13 Responses to "7 Comic Book Villains That Should Exist Today"

  1. Anonymous says:

    She’s balemic

  2. Anonymous says:

    haha, nice use of Hero Machine you fucking prick, if you’re going to use something, give credit to the creators, for fucks sake.

  3. Anonymous says:

    i dont get vomitoria

  4. Anonymous says:

    dr touch mckidsbutthole was my favorite and funniest

  5. Anonymous says:

    I think the Pharmacist lives in my neighborhood. I always buy shit i don’t need just to hear her voice. How fucking sad am I?

  6. Anonymous says:

    it should be “Vomitron.” that’s a much better name than “Vomitoria”

  7. Anonymous says:

    I think DJ MVP is really Gordon Freeman…

  8. Anonymous says:

    pretty fucken sad indeed

  9. Anonymous says:

    Pretty fucking sad!!!

  10. Anonymous says:

    you’re pretty fucking sad.

  11. Edwordrules says:

    BLASPHEMER!!!

    Dr.
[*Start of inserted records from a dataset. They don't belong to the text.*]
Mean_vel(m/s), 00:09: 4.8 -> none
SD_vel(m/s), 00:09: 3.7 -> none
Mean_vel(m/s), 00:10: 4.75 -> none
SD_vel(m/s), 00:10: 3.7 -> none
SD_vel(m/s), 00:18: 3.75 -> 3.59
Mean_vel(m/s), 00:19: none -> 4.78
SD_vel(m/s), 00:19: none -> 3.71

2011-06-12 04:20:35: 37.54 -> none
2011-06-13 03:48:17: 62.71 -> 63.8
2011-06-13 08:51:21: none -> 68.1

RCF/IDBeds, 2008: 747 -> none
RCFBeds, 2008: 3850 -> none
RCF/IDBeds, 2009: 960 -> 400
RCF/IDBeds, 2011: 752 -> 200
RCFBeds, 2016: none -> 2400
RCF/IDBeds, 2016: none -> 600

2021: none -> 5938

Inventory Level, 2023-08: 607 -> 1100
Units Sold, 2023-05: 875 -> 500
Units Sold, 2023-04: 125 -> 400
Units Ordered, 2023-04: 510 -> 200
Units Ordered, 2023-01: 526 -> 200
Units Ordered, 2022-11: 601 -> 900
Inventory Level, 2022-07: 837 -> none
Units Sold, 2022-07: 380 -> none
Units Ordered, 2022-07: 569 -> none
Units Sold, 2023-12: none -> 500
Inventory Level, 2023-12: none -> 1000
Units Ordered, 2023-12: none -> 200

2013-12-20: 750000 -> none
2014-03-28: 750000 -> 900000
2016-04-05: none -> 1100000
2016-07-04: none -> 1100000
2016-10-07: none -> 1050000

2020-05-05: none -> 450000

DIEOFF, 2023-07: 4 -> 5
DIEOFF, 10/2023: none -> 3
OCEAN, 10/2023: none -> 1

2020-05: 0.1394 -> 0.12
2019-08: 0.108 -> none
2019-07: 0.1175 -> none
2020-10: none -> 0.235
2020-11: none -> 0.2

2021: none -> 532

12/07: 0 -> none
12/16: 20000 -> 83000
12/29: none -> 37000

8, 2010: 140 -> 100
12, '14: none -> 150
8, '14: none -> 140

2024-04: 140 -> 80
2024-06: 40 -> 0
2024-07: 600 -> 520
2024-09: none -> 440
Touch McKidsbuttholes was never a priest!!! He was just your mild mannered guy that was living in “sin” until all his “sinful” living ended up getting him thrown in jail, and he found God. I was never, i mean HE was never in a confessional booth with children, they were grown consenting adults.
    Get your facts straight.

    Sincerely,
    Patrick McTouch

    P.S.
    Would you like some wine and crackers?

  12. Frank Castle says:

    They’re all going to die.

  13. Anonymous says:

    Damn it. I fit the profile of number one completely. Lol.